En 1974, Sciascia récidive avec Todo Modo : ce nouveau roman policier se déroule dans l’Ermitage Zafer, fondé par un prêtre, Don Gaetano, qui y réunit, pour des retraites religieuses, de hauts dirigeants politiques et économiques. Comme plus tard dans Le Nom de la rose, d’U. Eco, des assassinats vont se produire dans ce monastère-hôtel, sous les yeux du narrateur, un peintre, qui, tout en réfléchissant aux événements, poursuit des entretiens politico-philosophiques avec Don Gaetano ; celui-ci se révèle, dans un jeu de séduction intellectuelle avec le narrateur qui rappelle les relations de Raskolnikov avec le Commissaire dans Crime et Châtiment, un homme extrêmement intelligent et cultivé mais dépourvu de tout sens moral. Le narrateur découvre qu’il est au centre d’un complot d’Etat,organisé par un parti de la droite catholique (évidemment la DC, la Démocratie Chrétienne, au pouvoir depuis 1945), et visant, là aussi une déstabilisation politique, et il prendra ses responsabilités : Sciascia tire en quelque sorte les leçons de l’impunité des coupables d’attentats d’extrême-droite.
Et, là aussi, la réalité imitera l’art : en 1978, éclate l’affaire Aldo Moro, dirigeant de la DC séquestré par les Brigades Rouges qui, au bout de deux mois de vaines tentatives pour négocier avec la DC, finiront par l’assassiner. Le corps (ce fut une tragédie nationale) fut découvert dans le coffre d’une voiture.
Même si les Brigades Rouges sont les auteurs matériels du meurtre, les responsabilités morales sont à chercher plus haut : qui avait intérêt à la mort d’Aldo Moro ? Sciascia, là encore, s’est chargé de l’analyse du contexte, dans son livre L’Affaire Moro : celui-ci représentait l’aile gauche de la DC, favorable, face à la crise économique et politique, au "compromis historique", c’est-à -dire une alliance avec le PCI. Sa mort libérait la DC (et la CIA) de cette éventualité ; on comprend donc son refus de négocier avec les Brigades Rouges.

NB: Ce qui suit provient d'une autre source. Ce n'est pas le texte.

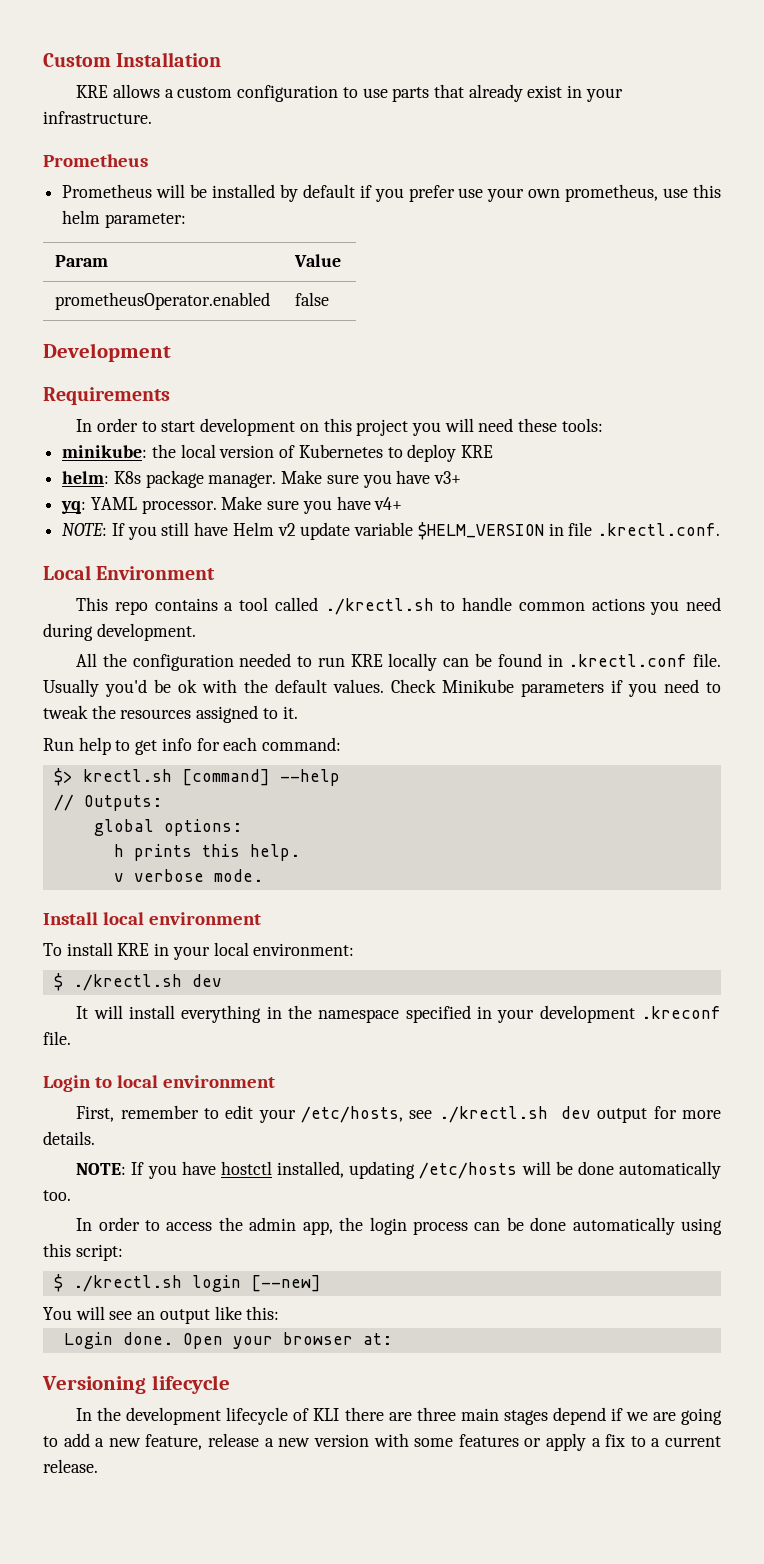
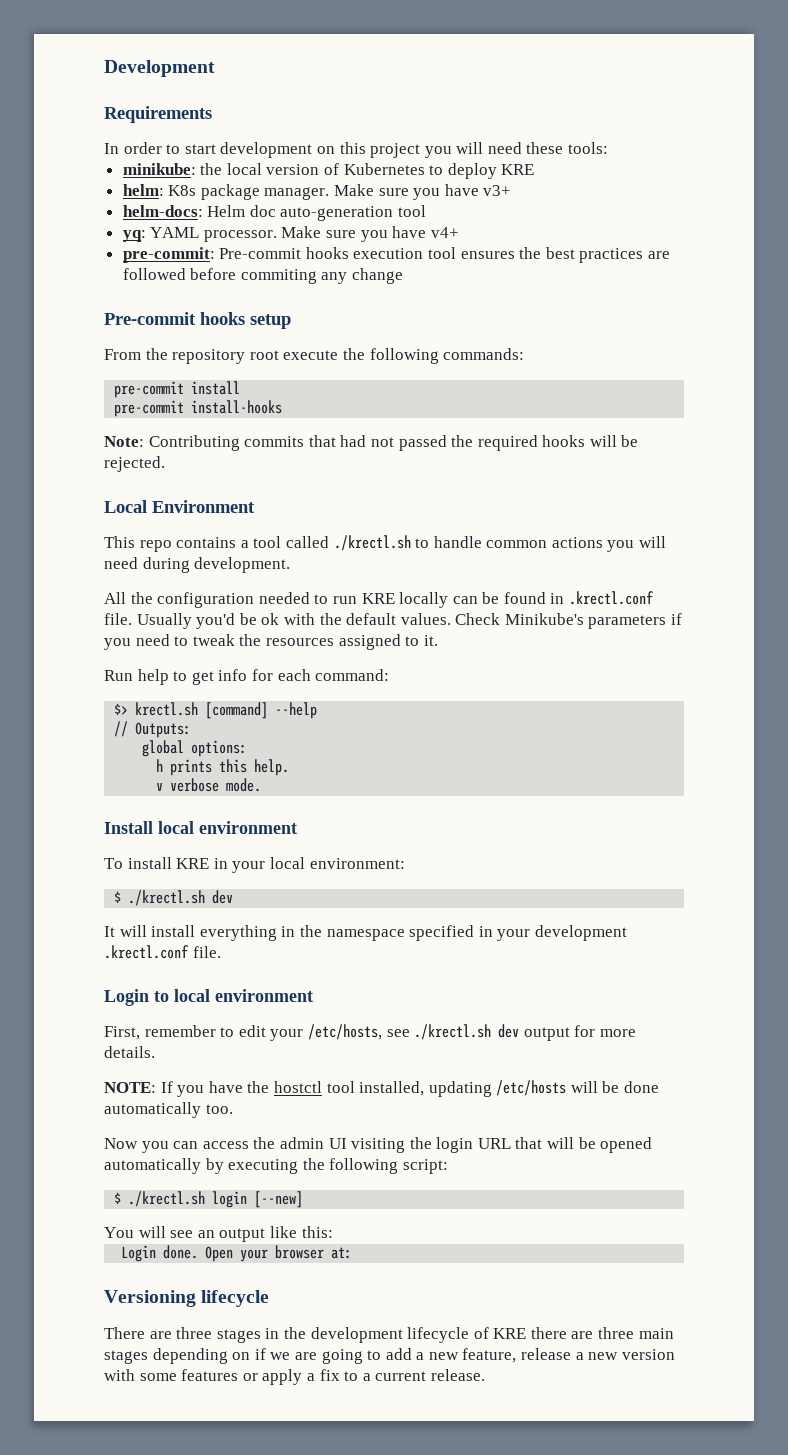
[43,52,222,67] [76,84,623,102] [43,111,152,124] [43,154,148,167] [62,184,722,202] [62,210,186,228] [55,255,109,267] [294,254,342,267] [55,292,271,310] [295,292,330,306] Custom Installation // KRE allows a custom configuration to use parts that already exist in your infrastructure. // Prometheus // Prometheus will be installed by default if you prefer use your own prometheus, use this helm parameter: // Param | Value // prometheusOperator.enabled | false // -> (104, 68) none
(462, 477) none -> [122,205,427,221] // helm-docs: Helm doc auto-generation tool
[62,522,720,540] NOTE: If you still have Helm v2 update variable $HELM_VERSION in file .krectl.conf. -> [122,247,671,263] [122,268,404,284] [104,312,291,329] [104,348,525,364] [114,381,241,398] [114,400,283,417] [104,435,639,451] [104,456,165,472] pre-commit: Pre-commit hooks execution tool ensures the best practices are followed before commiting any change // Pre-commit hooks setup // From the repository root execute the following commands: // pre-commit install // pre-commit install-hooks // Note: Contributing commits that had not passed the required hooks will be rejected.
(680, 608) none -> [639,536,667,548] will
[442,679,514,693] Minikube -> [504,613,584,625] Minikube's
[641,1006,722,1019] .kreconf -> [104,945,189,959] .krectl.conf
[220,1161,272,1175] hostctl -> [247,1081,355,1093] the hostctl tool
[76,1217,722,1235] [43,1243,71,1257] In order to access the admin app, the login process can be done automatically using this -> [104,1137,653,1153] [104,1158,399,1174] Now you can access the admin UI visiting the login URL that will be opened automatically by executing the following
[76,1408,93,1421] In -> [104,1327,280,1343] There are three stages in
[313,1408,340,1421] KLI -> [493,1328,527,1339] KRE
[552,1407,606,1425] depend -> [152,1348,251,1364] depending on

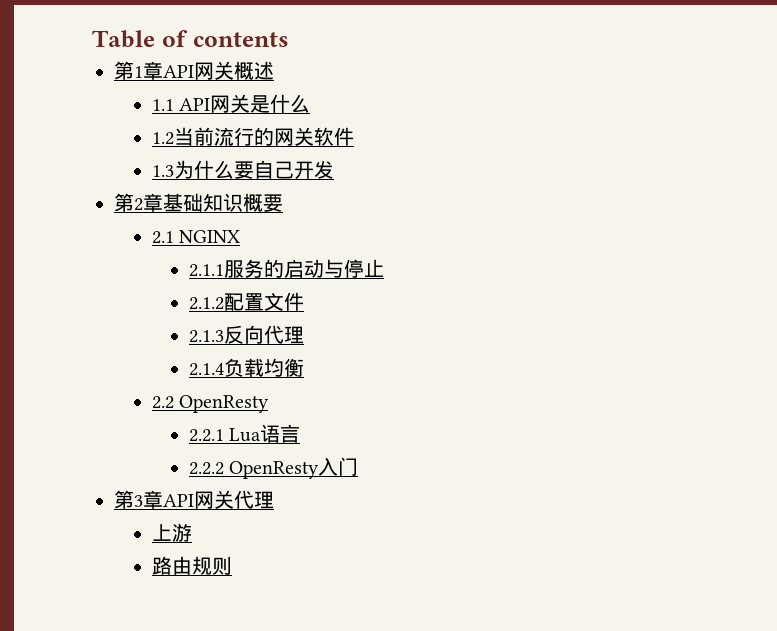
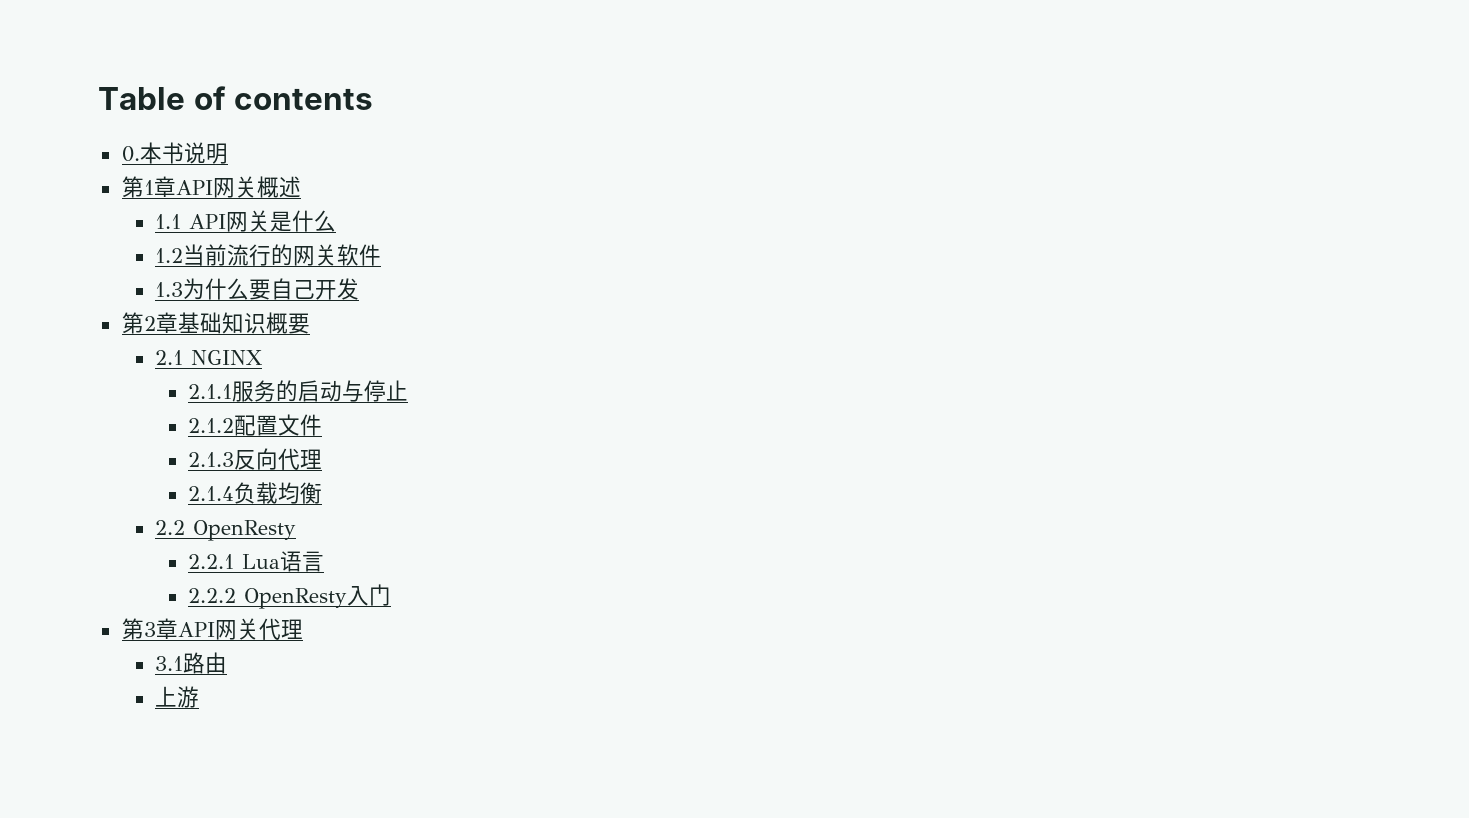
(289, 39) none -> [121,142,228,164] // 0.本书说明
(274, 500) none -> [155,652,228,674] // 3.1路由
[151,556,232,575] // 路由规则 -> (200, 697) none

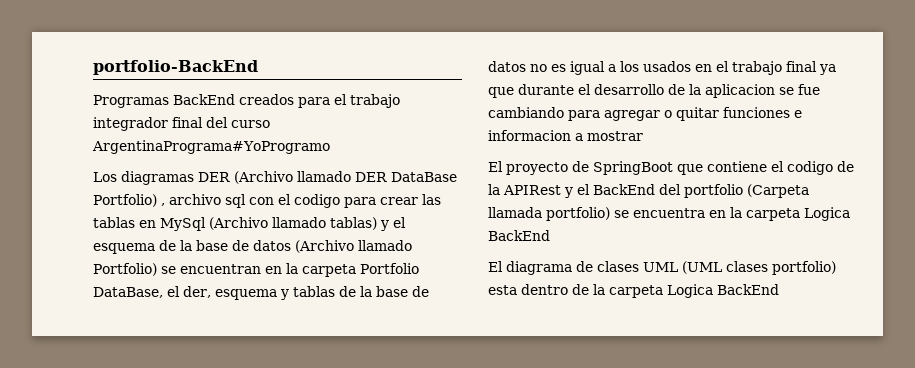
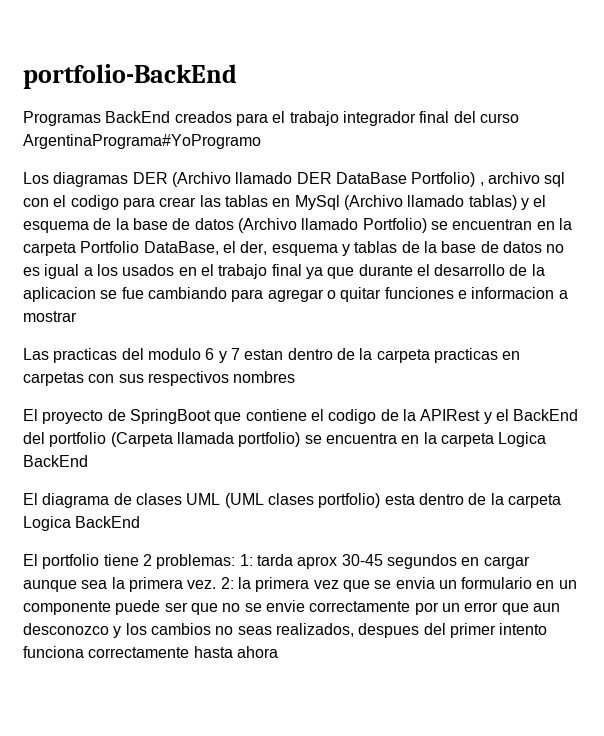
(643, 136) none -> [23,348,521,363] [23,371,296,386] // Las practicas del modulo 6 y 7 estan dentro de la carpeta practicas en carpetas con sus respectivos nombres
(779, 289) none -> [23,554,530,569] [23,577,577,592] [23,600,560,615] [23,623,548,638] [23,646,278,658] // El portfolio tiene 2 problemas: 1: tarda aprox 30-45 segundos en cargar aunque sea la primera vez. 2: la primera vez que se envia un formulario en un componente puede ser que no se envie correctamente por un error que aun desconozco y los cambios no seas realizados, despues del primer intento funciona correctamente hasta ahora

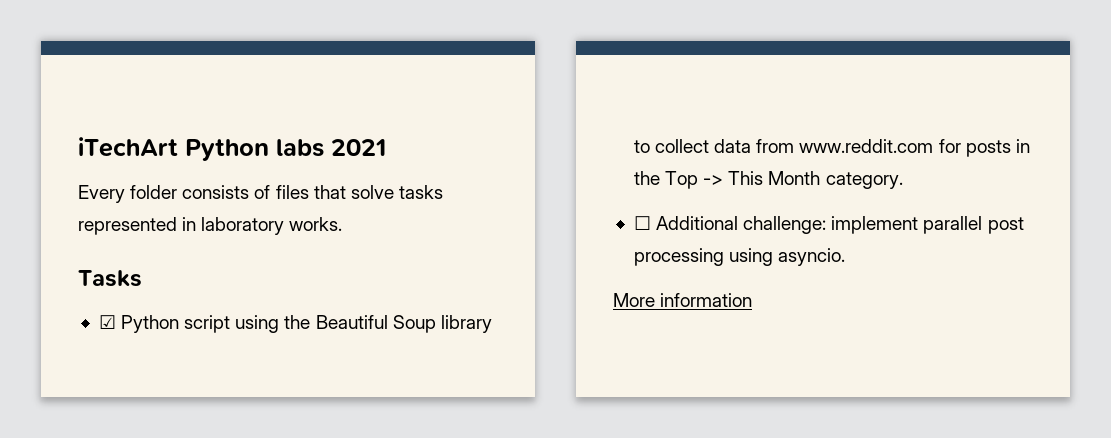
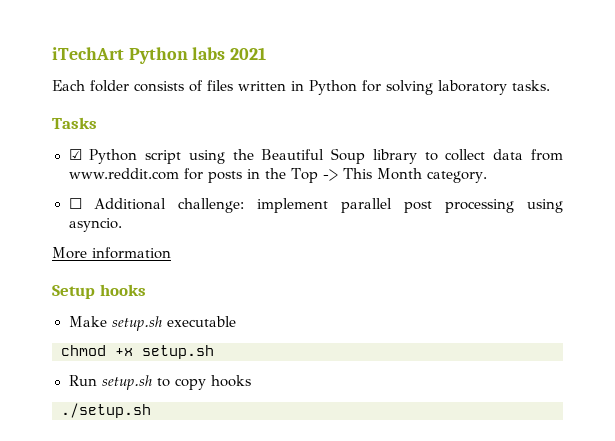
[78,185,125,203] Every -> [52,80,85,91] Each
[313,185,443,199] [78,217,343,235] that solve tasks represented in laboratory works. -> [238,80,550,95] written in Python for solving laboratory tasks.
(753, 300) none -> [52,284,146,299] [68,316,236,331] [61,345,214,359] [68,375,251,390] [61,403,151,418] // Setup hooks // Make setup.sh executable // chmod +x setup.sh // Run setup.sh to copy hooks // ./setup.sh

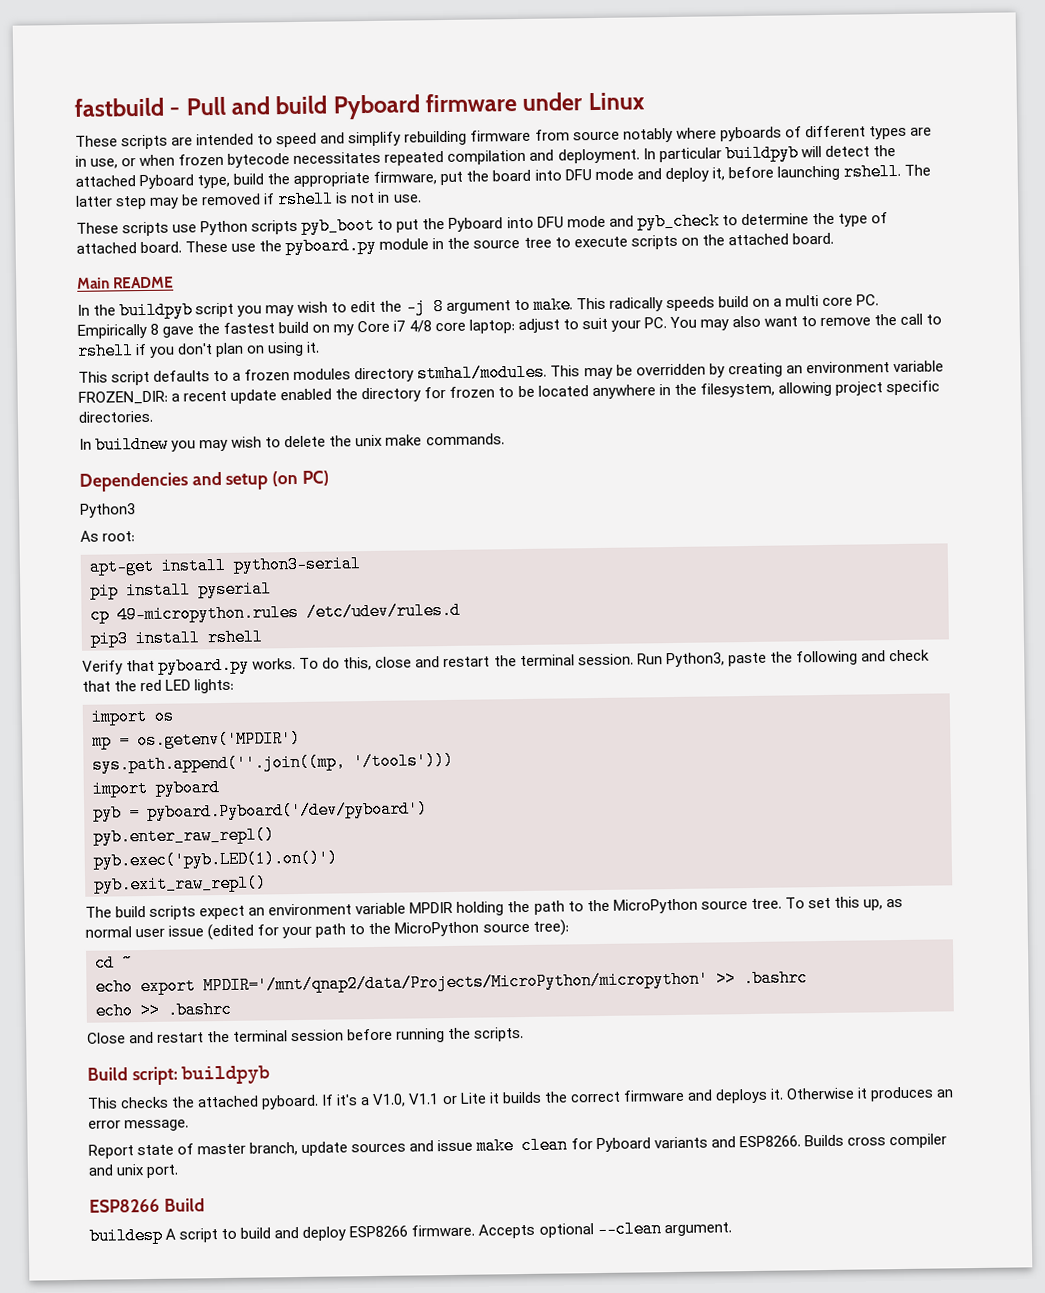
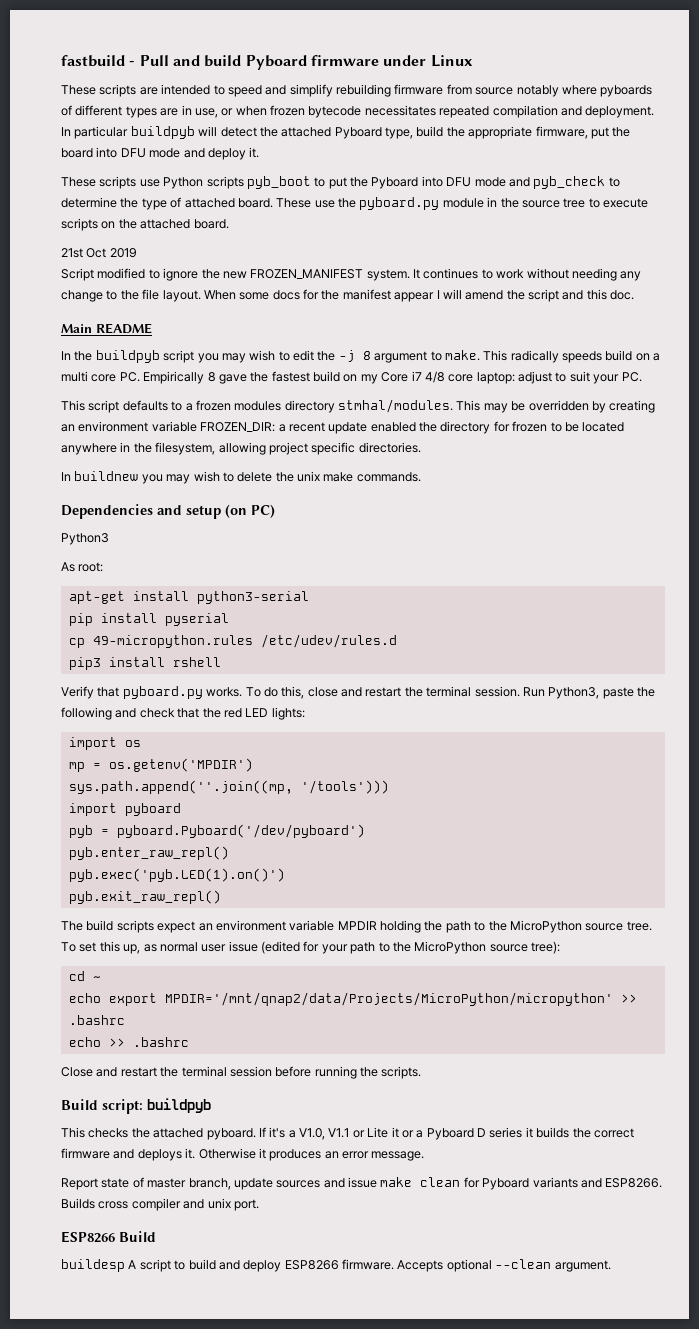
[711,162,931,181] [75,190,422,210] it, before launching rshell. The latter step may be removed if rshell is not in use. -> [249,147,260,158] it.
(834, 238) none -> [61,248,137,258] [61,268,642,281] [61,289,635,302] // 21st Oct 2019 // Script modified to ignore the new FROZEN_MANIFEST system. It continues to work without needing any change to the file layout. When some docs for the manifest appear I will amend the script and this doc.
[669,313,943,331] [77,341,321,360] You may also want to remove the call to rshell if you don't plan on using it. -> (642, 377) none
(500, 1098) none -> [401,1127,533,1140] or a Pyboard D series it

Mais on peut continuer à lire l’histoire récente de l’Italie suivant ce schéma. En 1992, c’est l’affaire Mani pulite (mains propres) : un groupe de juges indépendants accuse les plus hauts dirigeants de corruption et complicité avec la Mafia, c’est le système des pots-de-vin, Tangentopoli. Mais à quoi aboutit cette vague de scandales ? à une déstabilisation de toute la classe politique : les 2 principaux partis (le PCI s’était fait hara-kiri en 1991), la DC et le PSI disparaissent et le pouvoir revient en 1994 à un homme d’affaires véreux, Berlusconi, qui inaugure un nouveau système politique, celui où les milieux d’affaires, au lieu de déléguer leurs pouvoirs à des hommes politiques, l’exercent directement, sous le nom de l’un d’entre eux, particulièrement photogénique ou convaincant.
Todo Modo (par tous les moyens) est un slogan lié aux Jésuites (c’est une citation tirée d’une prière de leur fondateur, saint Ignace de Loyola). Mais c’est aussi bien la devise de la Raison d’Etat, des services secrets (comme la CIA) et de tout ambitieux. A ceux qui, face à toute tentative d’analyse, dégainent l’accusation de "théorie du complot", il faudrait rappeler les faits historiques (il y en a bien d’autres !) et les schémas que nous ont légués des intellectuels comme Sciascia pour mieux comprendre le monde où nous vivons.